- Employer: Millennium Golden Eagle International
- Organization: China Cultural Industry Association
- Known for: Philanthropy to the Pierre Elliott Trudeau Foundation
- Political party: Chinese Communist Party

= Zhang Bin (political strategist) =

Chinese business and political person

Zhang Bin is a Chinese political strategist and business magnate.

He is the chairman of the Chinese-state affiliated Millennium Golden Eagle International, an advisor to the Chinese Communist Party, and the chair of the China Cultural Industry Association.

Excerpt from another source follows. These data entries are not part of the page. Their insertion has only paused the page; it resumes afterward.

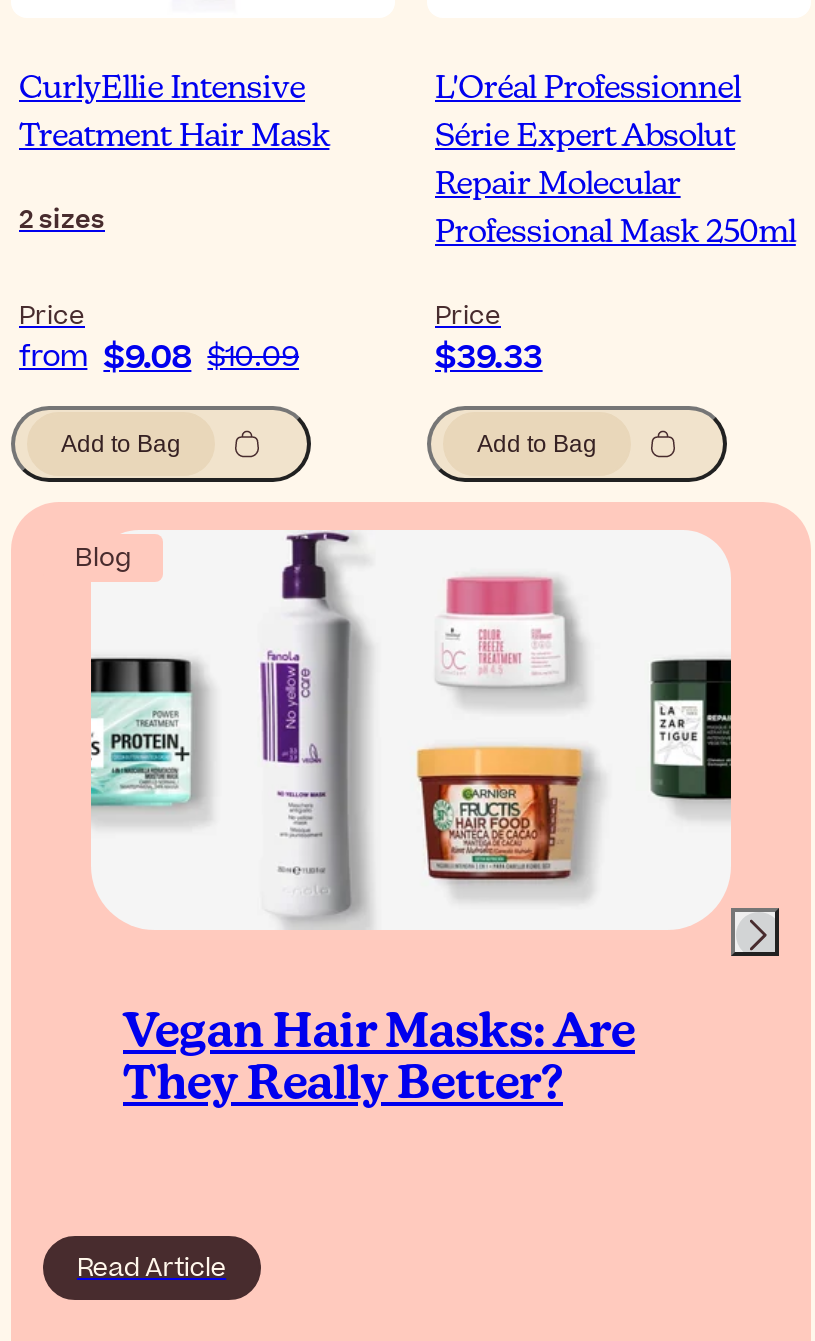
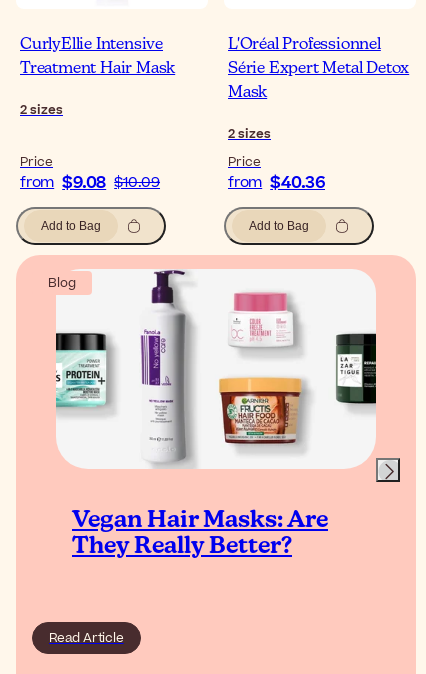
- Série Expert Absolut
+ Série Expert Metal Detox

- Repair Molecular
+ Mask

- Professional Mask 250ml
+ 2 sizes

- $39.33
+ from $40.36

== Adult life and career ==
Zhang is a Chinese billionaire who is the chairman of the Chinese-state affiliated company Millennium Golden Eagle International and works as an advisor to the Chinese Communist Party. As an official of the party, he promotes China's interests overseas. Zhang is the president of the China Cultural Industry Association, and the managing director of the National Animation Game Industry Base Management Committee. In his role at the China Cultural Industry Association, Zhang has met with John William Ashe the President of the United Nations General Assembly, Vijay K. Nambiar the Under-Secretary-General of the United Nations, Irina Bokova, the Director General of UNESCO, and Francis Lorenzo, the president of the International Organization for South-South Cooperation.

In 2013, Zhang donated $800,000 to the University of Toronto Faculty of Medicine. In 2023, the Université de Montreal was considering returning a $750,000 donation to Zhang.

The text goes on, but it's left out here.